── Provided data ──
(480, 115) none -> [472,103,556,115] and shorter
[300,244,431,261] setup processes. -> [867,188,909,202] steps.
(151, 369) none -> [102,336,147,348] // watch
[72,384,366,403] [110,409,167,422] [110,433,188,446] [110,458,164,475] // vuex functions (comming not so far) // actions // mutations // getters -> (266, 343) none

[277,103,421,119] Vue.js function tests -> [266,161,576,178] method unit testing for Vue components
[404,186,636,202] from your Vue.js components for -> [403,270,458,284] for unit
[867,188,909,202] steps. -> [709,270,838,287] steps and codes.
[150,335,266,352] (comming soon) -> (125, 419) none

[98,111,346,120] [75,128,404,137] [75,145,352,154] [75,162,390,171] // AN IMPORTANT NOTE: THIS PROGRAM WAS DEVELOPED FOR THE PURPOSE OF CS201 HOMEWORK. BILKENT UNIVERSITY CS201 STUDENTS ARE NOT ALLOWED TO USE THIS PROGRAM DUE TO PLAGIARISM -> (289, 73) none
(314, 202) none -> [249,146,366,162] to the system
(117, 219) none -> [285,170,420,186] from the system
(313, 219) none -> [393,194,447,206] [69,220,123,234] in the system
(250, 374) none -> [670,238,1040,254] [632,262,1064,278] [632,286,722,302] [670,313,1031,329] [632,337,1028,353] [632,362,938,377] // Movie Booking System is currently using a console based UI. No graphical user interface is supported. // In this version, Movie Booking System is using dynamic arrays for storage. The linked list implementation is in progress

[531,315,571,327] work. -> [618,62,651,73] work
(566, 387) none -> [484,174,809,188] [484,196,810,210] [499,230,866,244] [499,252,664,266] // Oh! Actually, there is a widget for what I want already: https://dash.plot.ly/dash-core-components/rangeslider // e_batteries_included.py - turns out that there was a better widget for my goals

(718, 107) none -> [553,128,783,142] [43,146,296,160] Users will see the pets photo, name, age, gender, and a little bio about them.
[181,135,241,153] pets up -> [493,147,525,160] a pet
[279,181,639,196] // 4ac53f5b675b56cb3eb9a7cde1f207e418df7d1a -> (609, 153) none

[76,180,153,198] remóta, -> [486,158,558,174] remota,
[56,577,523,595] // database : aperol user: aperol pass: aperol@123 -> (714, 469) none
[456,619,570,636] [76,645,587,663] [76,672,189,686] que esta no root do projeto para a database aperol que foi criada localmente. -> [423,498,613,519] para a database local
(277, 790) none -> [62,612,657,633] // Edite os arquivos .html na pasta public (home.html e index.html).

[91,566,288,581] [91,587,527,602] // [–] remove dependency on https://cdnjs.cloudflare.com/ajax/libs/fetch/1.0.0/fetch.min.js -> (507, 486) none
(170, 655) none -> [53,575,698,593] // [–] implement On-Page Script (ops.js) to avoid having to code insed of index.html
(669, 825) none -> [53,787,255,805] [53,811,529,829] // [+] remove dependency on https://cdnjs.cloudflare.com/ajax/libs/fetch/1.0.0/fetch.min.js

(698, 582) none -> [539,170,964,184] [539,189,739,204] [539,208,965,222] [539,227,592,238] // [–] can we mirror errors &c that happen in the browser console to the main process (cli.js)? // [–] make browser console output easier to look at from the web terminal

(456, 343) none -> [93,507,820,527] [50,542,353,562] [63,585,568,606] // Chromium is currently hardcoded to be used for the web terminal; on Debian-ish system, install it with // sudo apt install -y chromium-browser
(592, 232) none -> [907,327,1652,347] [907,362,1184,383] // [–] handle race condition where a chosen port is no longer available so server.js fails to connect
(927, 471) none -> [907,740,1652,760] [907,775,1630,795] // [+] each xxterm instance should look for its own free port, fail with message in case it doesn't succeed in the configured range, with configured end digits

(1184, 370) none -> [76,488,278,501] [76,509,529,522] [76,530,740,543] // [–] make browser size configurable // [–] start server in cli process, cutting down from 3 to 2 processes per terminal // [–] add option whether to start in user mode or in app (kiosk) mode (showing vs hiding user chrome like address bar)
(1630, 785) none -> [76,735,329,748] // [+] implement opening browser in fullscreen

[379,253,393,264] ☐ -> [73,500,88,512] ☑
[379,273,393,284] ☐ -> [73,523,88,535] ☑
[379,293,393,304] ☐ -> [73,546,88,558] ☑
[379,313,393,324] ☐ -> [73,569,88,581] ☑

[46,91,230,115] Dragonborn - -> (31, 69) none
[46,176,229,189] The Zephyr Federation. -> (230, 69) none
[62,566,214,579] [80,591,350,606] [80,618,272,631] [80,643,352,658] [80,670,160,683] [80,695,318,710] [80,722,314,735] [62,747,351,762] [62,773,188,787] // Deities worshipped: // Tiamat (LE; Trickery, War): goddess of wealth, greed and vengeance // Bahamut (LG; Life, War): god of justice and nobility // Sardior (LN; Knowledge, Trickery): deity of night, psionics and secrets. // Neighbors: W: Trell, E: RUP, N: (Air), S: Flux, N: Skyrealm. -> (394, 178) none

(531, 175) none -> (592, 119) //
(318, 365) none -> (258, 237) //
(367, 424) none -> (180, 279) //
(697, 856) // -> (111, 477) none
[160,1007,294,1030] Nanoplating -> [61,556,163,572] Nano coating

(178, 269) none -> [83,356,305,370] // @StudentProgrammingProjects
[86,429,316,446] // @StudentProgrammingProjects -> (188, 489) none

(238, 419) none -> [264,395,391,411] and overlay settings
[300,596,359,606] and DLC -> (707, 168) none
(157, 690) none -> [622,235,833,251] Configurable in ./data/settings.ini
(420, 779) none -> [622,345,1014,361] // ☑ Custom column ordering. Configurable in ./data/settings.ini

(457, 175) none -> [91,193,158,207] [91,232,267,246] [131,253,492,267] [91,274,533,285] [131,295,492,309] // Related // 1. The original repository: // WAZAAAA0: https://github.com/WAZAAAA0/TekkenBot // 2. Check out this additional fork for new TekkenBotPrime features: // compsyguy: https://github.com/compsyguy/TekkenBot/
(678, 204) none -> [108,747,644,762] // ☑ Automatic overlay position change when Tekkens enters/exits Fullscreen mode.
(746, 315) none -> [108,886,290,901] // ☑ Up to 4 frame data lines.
───
## Work item
Set down, unchanged, only those lines above that fall between the line with "[98,111,346,120] [75,128,404,137] [75,145,352,154]" and the line with "(250, 374) none", the two end lines included.

## Result below
[98,111,346,120] [75,128,404,137] [75,145,352,154] [75,162,390,171] // AN IMPORTANT NOTE: THIS PROGRAM WAS DEVELOPED FOR THE PURPOSE OF CS201 HOMEWORK. BILKENT UNIVERSITY CS201 STUDENTS ARE NOT ALLOWED TO USE THIS PROGRAM DUE TO PLAGIARISM -> (289, 73) none
(314, 202) none -> [249,146,366,162] to the system
(117, 219) none -> [285,170,420,186] from the system
(313, 219) none -> [393,194,447,206] [69,220,123,234] in the system
(250, 374) none -> [670,238,1040,254] [632,262,1064,278] [632,286,722,302] [670,313,1031,329] [632,337,1028,353] [632,362,938,377] // Movie Booking System is currently using a console based UI. No graphical user interface is supported. // In this version, Movie Booking System is using dynamic arrays for storage. The linked list implementation is in progress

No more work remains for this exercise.